THE LEGACY OF WAR IN LAOS

 

THE LEGACY OF WAR IN LAOS: where prosthetic limbs are designed especially with children in mind.

Laos is the most bombed country on the planet. More bombs were dropped on Laos than during the whole of Allied missions during the course of the Second World War. In an effort to stem the spread of communism, and to cut of supply lines to Vietnam, the U.S. waged a ‘secret war’ against Laos.

There are estimates that for the 8 years that this ‘secret war’ ensued, there was a bombing mission every 8 minutes for 9 years, totaling 580,000 bombing missions, with each mission dropping cluster bombs and their sub-munitions, known in Laos as ‘bombies,’ all over the country.

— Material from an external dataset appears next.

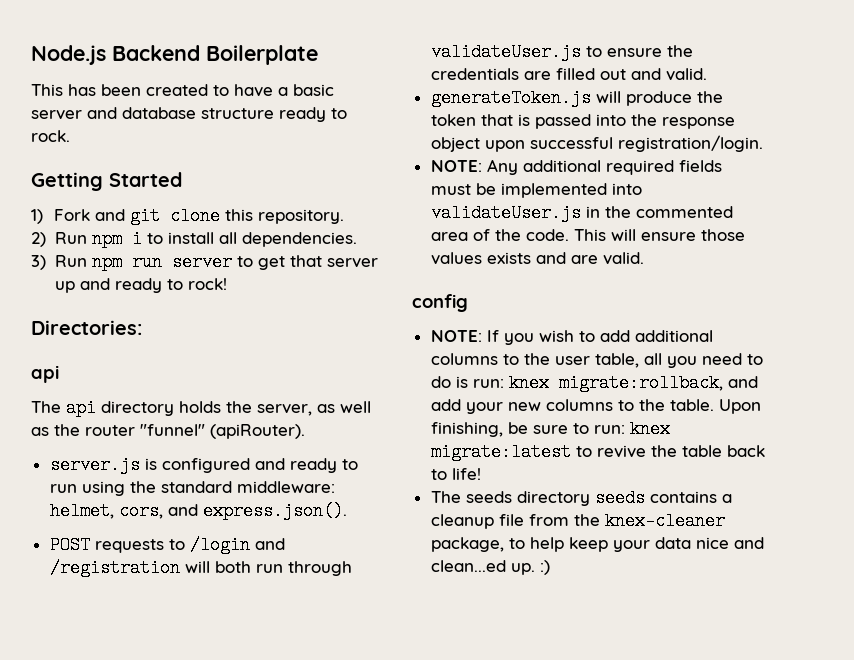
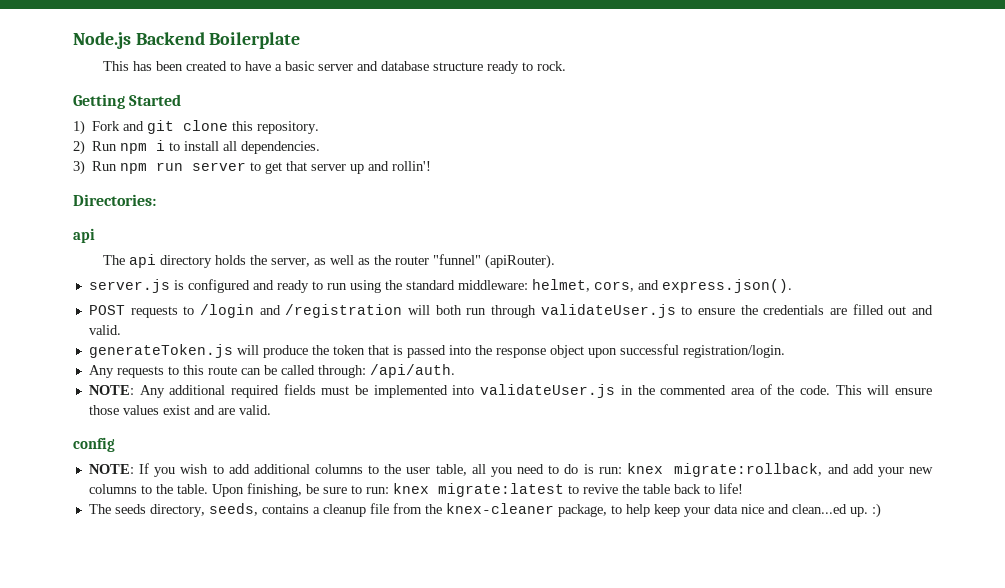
[114,278,227,293] ready to rock! -> [392,161,432,171] rollin'!
(763, 143) none -> [88,364,455,378] // Any requests to this route can be called through: /api/auth.
[486,252,531,264] exists -> [162,405,190,415] exist
[516,489,645,507] directory seeds -> [149,503,258,517] directory, seeds,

With a 30% failure rate, this means there are now millions of bombs, live unexploded ordinance, littering the Laos landscape.

The issue with these bombies is that they spread indiscriminately, and now thirty years later, an agrarian people are left with more than 30% of their agricultural land unusable due to unexploded ordinance.

The U.S. spent more than 2 million dollars a day bombing Laos, and now children, in a country where the average person makes a dollar a day, risk their lives to harvest bomb metal for $.20 a kilo. The problem is much of this scrap metal is spread amidst live ordinance, making scrap harvesting a deadly pursuit.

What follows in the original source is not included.